Cutting Publics Out of Communities

  • Hewitt, A. (Speaker)
  • Dave Beech (Speaker)
  • Mel Jordan (Speaker)

Activity: Academic Talks or PresentationsWorkshopTeaching

Description

Cutting Publics Out of Communities introduces students to theories and practices surrounding art for the public sphere. The aim of the course is to enable students to develop a rigorous engagement with what it means to be public.
In a period of neo-liberal advance and the colonization of the public sphere by market interests and the third way state, art needs to function for social democracy and not become thoroughly debased by the surrounding apparatus. In order to address practical problems on ‘how we can live together’, which includes both critical deliberation on social issues and a recognition of economic difference - a social democracy not a Liberal Democracy is required. It is therefore vital we examine existing notions of art, publics and participation with the aim to exceed them - to bring to the fore arts potential for enabling political and social organization.
Freee complicates the notion of the convivial in social practice by using witnesses instead of participants and we develop theories of place and space from radical geography, theories of hegemony and the multitude, the theory of the philistine and the political theory of parrhesia in our projects. In our artwork, Freee do not create consensus, manage or co-opt people, nor become their mouthpiece. Politics needs conflict and dissent not improved techniques to dominate political processes that manage the public.
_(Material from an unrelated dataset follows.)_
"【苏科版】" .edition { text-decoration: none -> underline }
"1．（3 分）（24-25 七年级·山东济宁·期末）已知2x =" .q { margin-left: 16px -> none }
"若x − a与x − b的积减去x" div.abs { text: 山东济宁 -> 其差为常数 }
To address the well-known tensions in the concept and formation of publics, Freee generate publics through techniques that derive from montage: cutting, rearranging, pasting, spitting and joining.
In a series of lectures, seminars and workshops Freee will explore practice at the intersection between art and politics. They will discuss ideas key to their art including real montage, the passerby, the witness and the heckler, together with their strategies and tactics for art production such as publishing, converting passersby into publics, sloganeering and spoken choirs. Students will be encouraged to consider their own practice in relation to Freee’s key concepts and to make a proposal, artifact or an action that demonstrates their understanding and position.